Limited Partners and Investor General Partners, including the Managing General Partner and its
Affiliates to the extent, if any, they purchase Units, shall serve as Participants.
3.02. Participants.
3.02(a). Limited Partner at Formation. Atlas America, Inc., as Original Limited Partner, has
acquired one Unit and has made a Capital Contribution of $100. On the admission of one or more
Limited Partners, the Partnership shall return to the Original Limited Partner its Capital
Contribution and shall reacquire its Unit. The Original Limited Partner shall then cease to be a
Limited Partner in the Partnership with respect to that Unit.
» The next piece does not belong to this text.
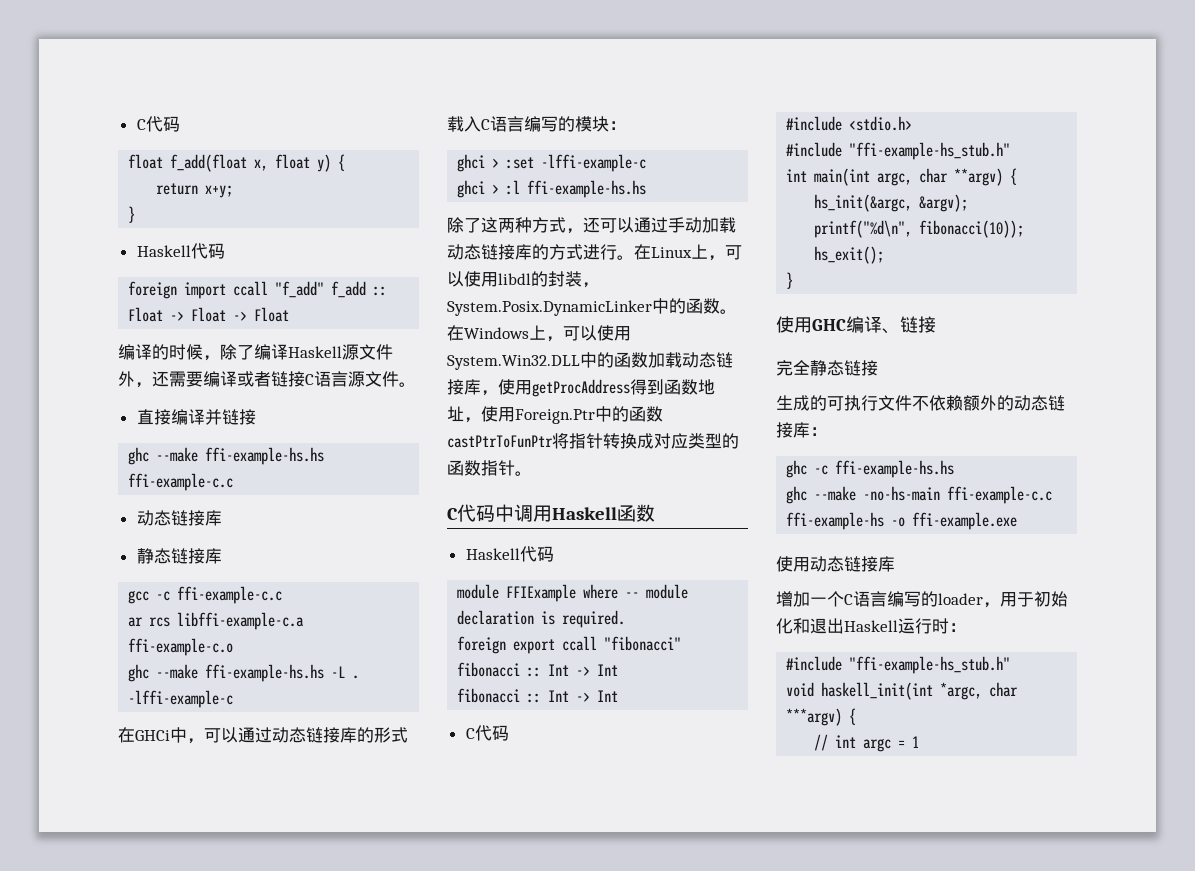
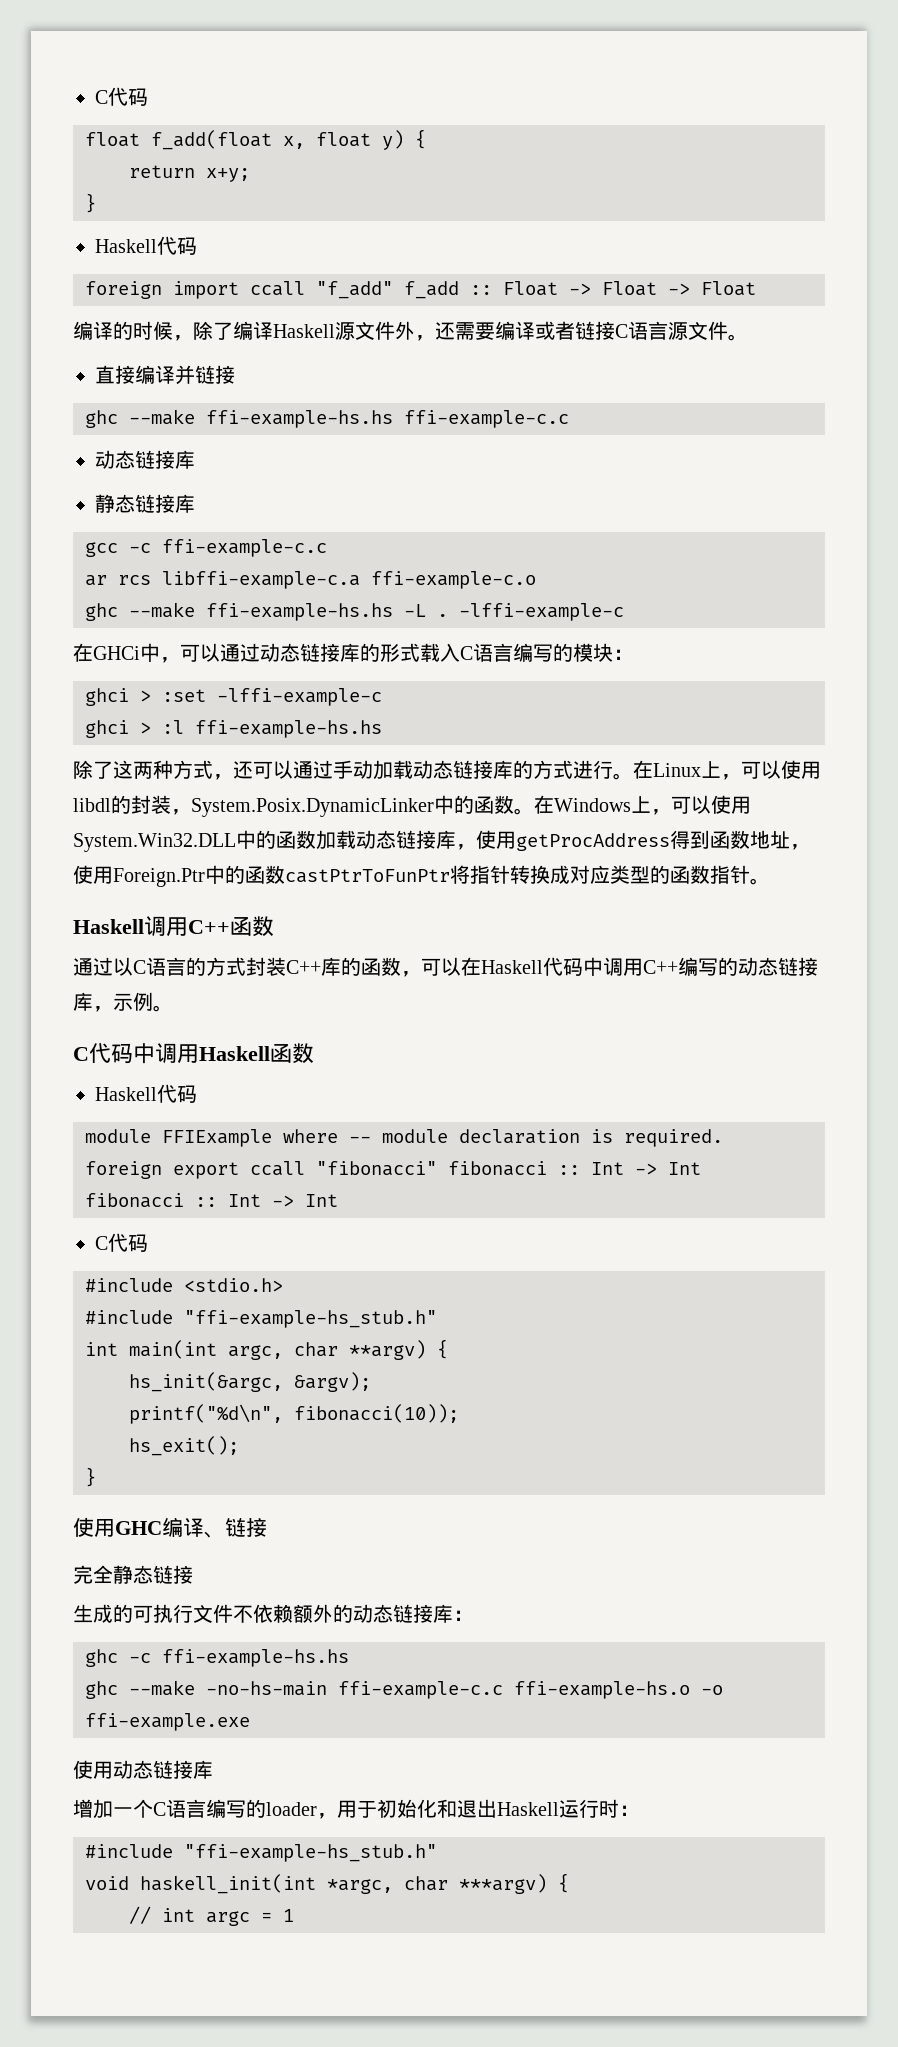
(532, 473) none -> [73,916,274,937] [73,957,818,977] [73,992,173,1012] // Haskell调用C++函数 // 通过以C语言的方式封装C++库的函数，可以在Haskell代码中调用C++编写的动态链接库，示例。
[786,512,885,530] ffi-example-hs -> [514,1681,690,1699] ffi-example-hs.o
3.02(b). Offering of Interests. The Partnership is authorized to admit to the Partnership at the
Initial Closing Date, any Interim Closing Date(s), and the Offering Termination Date additional
Participants whose Subscription Agreements are accepted by the Managing General Partner if, after
the admission of the additional Participants, the total Units sold do not exceed the maximum number
of Units set forth in §3.03(c)(1).
3.02(c). Admission of Participants. No action or consent by the Participants shall be required
for the admission of additional Participants pursuant to this Agreement.
All subscribers’ funds shall be held in an interest bearing account or accounts by an independent
escrow holder and shall not be released to the Partnership until the receipt and acceptance of the
minimum amount of subscription proceeds set forth in §3.03(c)(2). Thereafter, subscriptions may be
paid directly to the Partnership account.
3.03. Subscriptions to the Partnership.
3.03(a). Subscriptions by Participants.
3.03(a)(1). Subscription Price and Minimum Subscription. The subscription price of a Unit in the
Partnership shall be $10,000, except as set forth below, and shall be designated on each
Participant’s Subscription Agreement and payable as set forth in §3.05(b)(1). The minimum
subscription per Participant shall be one Unit ($10,000). Larger subscriptions shall be accepted
in $1,000 increments, beginning with $11,000, $12,000, etc.
Notwithstanding the foregoing, the subscription price for:
(i)
the Managing General Partner, its officers, directors, and Affiliates, and
Participants who buy Units through the officers and directors of the Managing General
Partner, shall be reduced by an amount equal to the 2.5% Dealer-Manager fee, the 7%
Sales Commission and the .5% reimbursement of the Selling Agents’ bona fide due
diligence expenses, which shall not be paid with respect to those sales; and
(ii)
Registered Investment Advisors and their clients, and Selling Agents and their
registered representatives and principals, shall be reduced by an amount equal to the
7% Sales Commission, which shall not be paid with respect to those sales.
No more than 5% of the total Units in the Partnership shall be sold with the discounts described
above.
3.03(a)(2). Effect of Subscription. Execution of a Subscription Agreement shall serve as an
agreement by the Participant to be bound by each and every term of this Agreement.
3.03(b). Optional Subscriptions for Units by Managing General Partner.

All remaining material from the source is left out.